I dati parlano chiaro: la seconda e terza ondata potrebbero frenare il Pil al 3,5% di crescita nel 2021, mentre il deficit potrebbe raggiungere il 10,2% del prodotto interno lordo, circa 175 miliardi. La salvezza? L’Europa coprirebbe interamente il deficit e assorbirebbe quasi metà del fabbisogno lordo di finanziamento - un palese finanziamento diretto dei conti pubblici in violazione dei regolamenti.
Un bagno di realismo. Anzi, quasi una doccia gelata per riprendersi da una festa durata troppo a lungo. E con troppo alcool per dilatarne i limiti.
L’articolo a firma di Carlo Cottarelli e Giulio Gottardo pubblicato domenica su Repubblica è apparso a molti sotto queste fattezze. E, in effetti, rispetto ad altri dedicati sempre al tema della sostenibilità dei conti pubblici, è stato meno ripreso e citato da giornali e talk-show. E la ragione appare semplice: la sua pubblicazione è piombata sul dibattito quasi sotto forma di sintesi fra la richiesta di accelerazione sugli Eurobond avanzata da Mario Draghi al Consiglio Ue di giovedì (e archiviata a tempo di record dai partner, quasi si fosse trattato di una simpatica divagazione sul tema vaccini per rompere le monotonia) e la decisione della Corte costituzionale tedesca di bloccare la ratifica del Recovery Fund già votata dal Bundestag, in ossequio a un ricorso in tal senso.

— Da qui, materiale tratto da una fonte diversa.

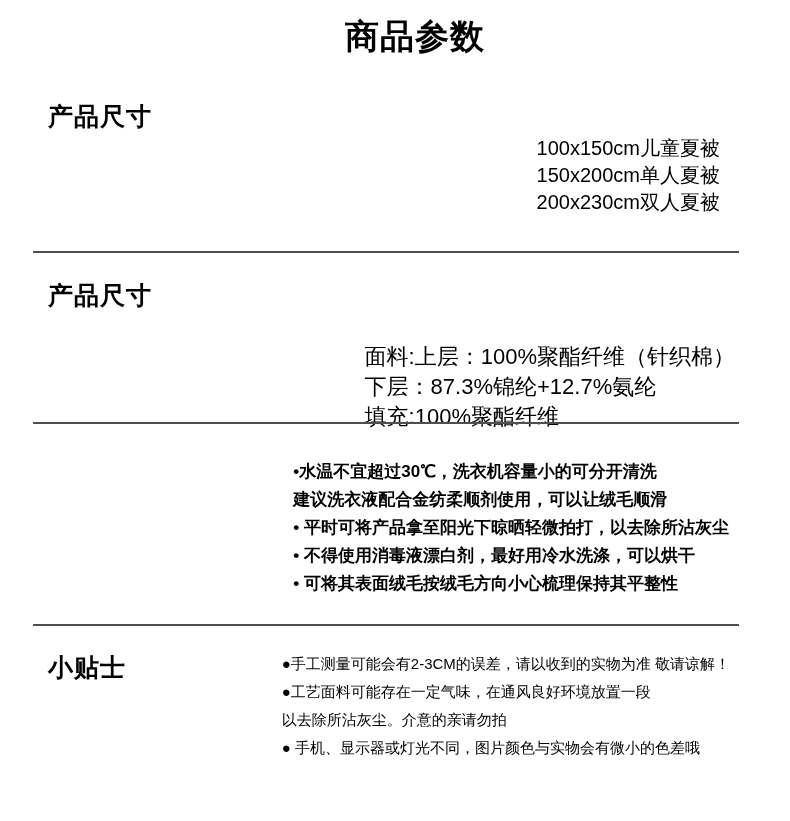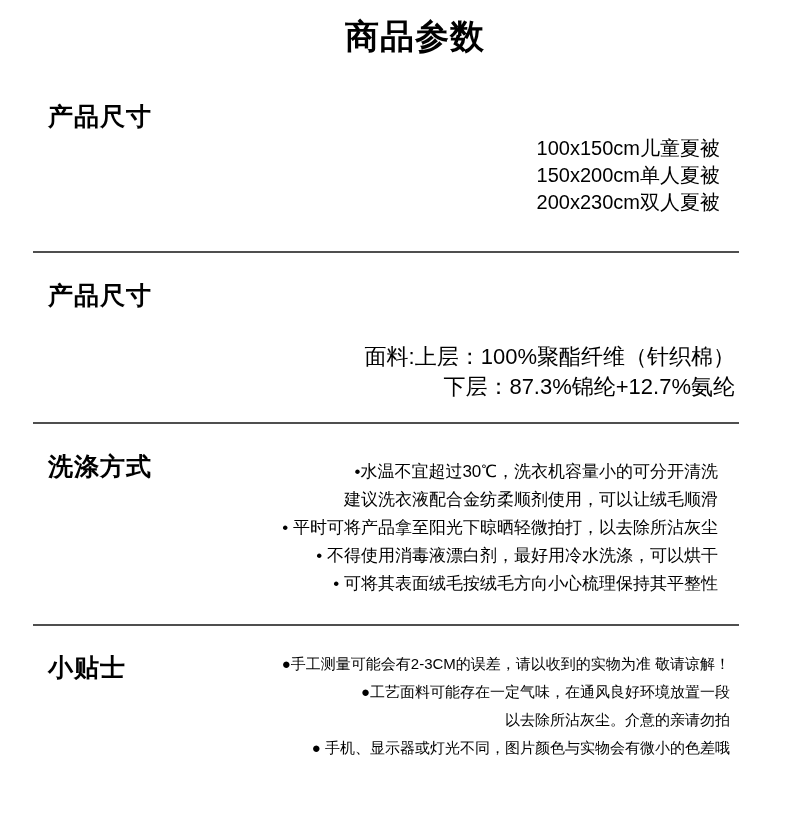--- a/index.html
+++ b/index.html
@@ -47,7 +47,7 @@
   .divider-2 { top: 422px; }
   .divider-3 { top: 624px; }
 
-  .text-block { position: absolute; text-align: right; white-space: nowrap; }
+  .text-block { position: absolute; white-space: nowrap; }
 
   .size-list {
     top: 135px; right: 70px;

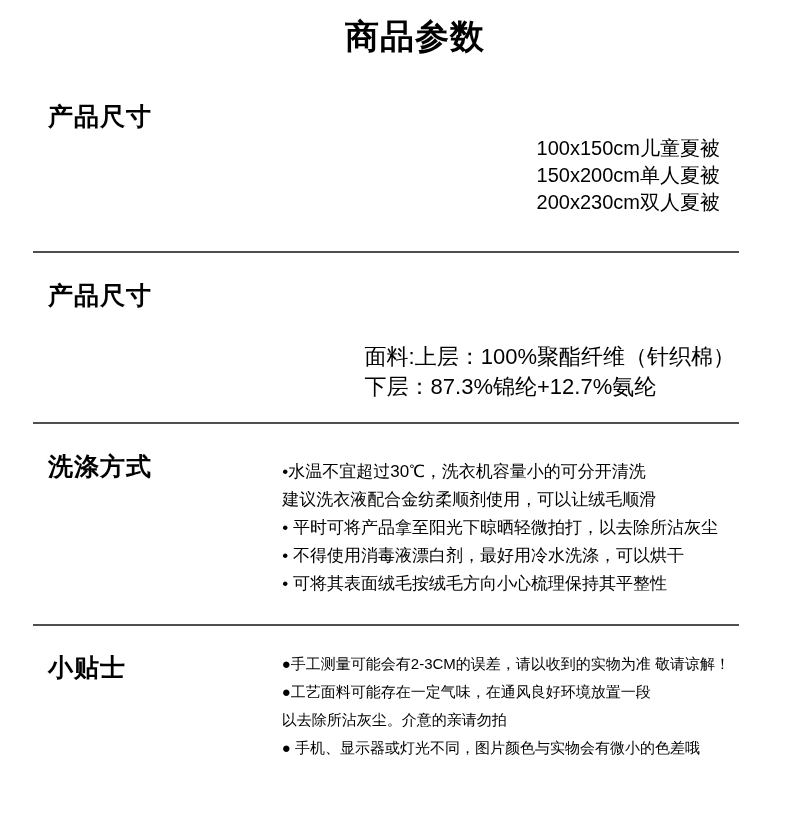--- a/index.html
+++ b/index.html
@@ -95,6 +95,7 @@
   <div class="text-block fabric-list">
     <div>面料:上层：100%聚酯纤维（针织棉）</div>
     <div>下层：87.3%锦纶+12.7%氨纶</div>
+    <div>填充:100%聚酯纤维</div>
   </div>
 
   <div class="divider divider-2"></div>

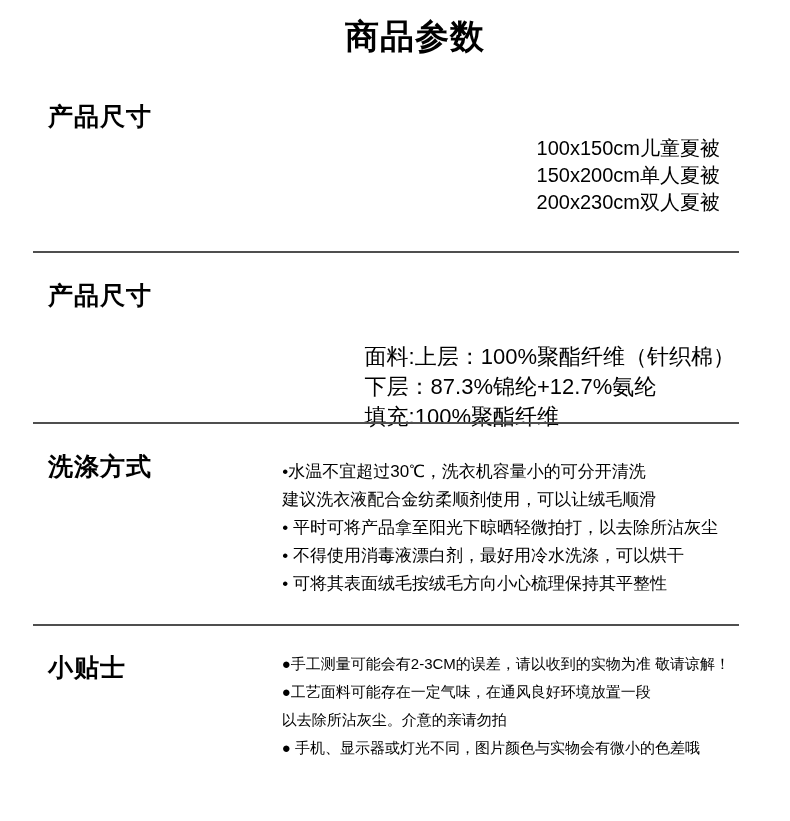--- a/index.html
+++ b/index.html
@@ -100,7 +100,6 @@
 
   <div class="divider divider-2"></div>
 
-  <div class="section-heading heading-wash">洗涤方式</div>
   <div class="text-block wash-list">
     <div>•水温不宜超过30℃，洗衣机容量小的可分开清洗</div>
     <div>建议洗衣液配合金纺柔顺剂使用，可以让绒毛顺滑</div>

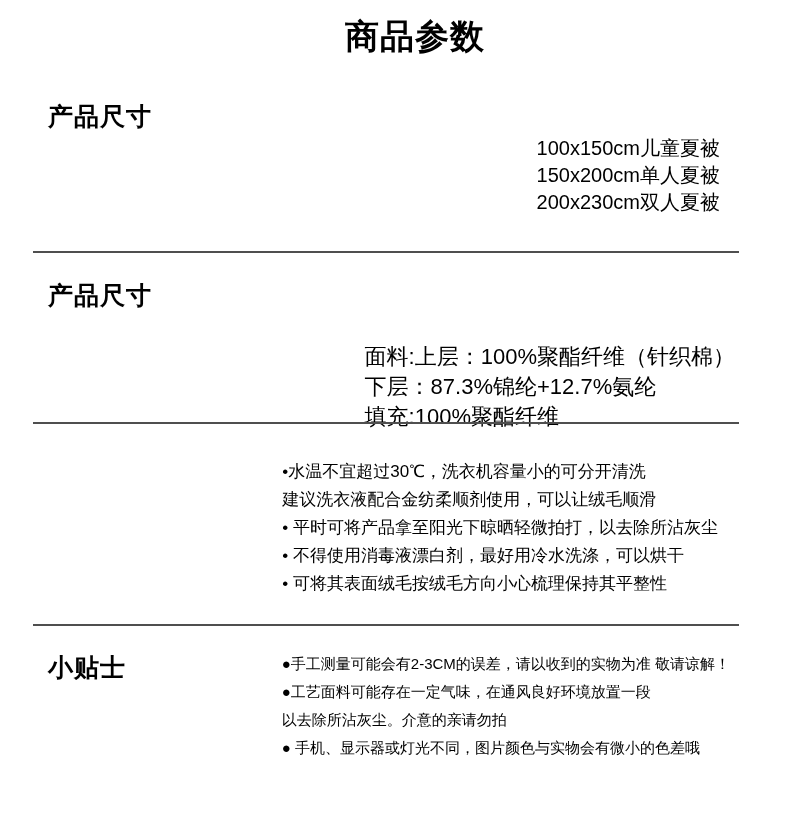--- a/index.html
+++ b/index.html
@@ -63,9 +63,9 @@
     margin-top: 30px;
   }
   .wash-list {
-    top: 458px; right: 72px;
+    top: 458px; right: 61px;
     font-size: 17px;
-    font-weight: 400;
+    font-weight: 700;
     line-height: 28px;
   }
   .tips-list {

E come tutte le sintesi che si rispettino, quella involontariamente avanzata dall’ex Mister Spending Review mostrava le due facce della medaglia. Esattamente come descritto nel titolo: “La terza ondata Covid peggiora i conti pubblici: verso 2.750 miliardi di debito. Ma sarà ancora di più nelle mani delle istituzioni Ue”. I dati sono tanto chiari, quanto impietosi.
A colpi di scostamenti, la ratio debito/Pil italiana ormai viaggia in area del 160% entro la fine di quest’anno ma a fare impressione sono altri due numeri. Primo, la seconda e terza ondata potrebbero frenare il Pil al solo 3,5% di crescita nel 2021, mentre il deficit potrebbe raggiungere il 10,2% del prodotto interno lordo, circa 175 miliardi. Insomma, va male.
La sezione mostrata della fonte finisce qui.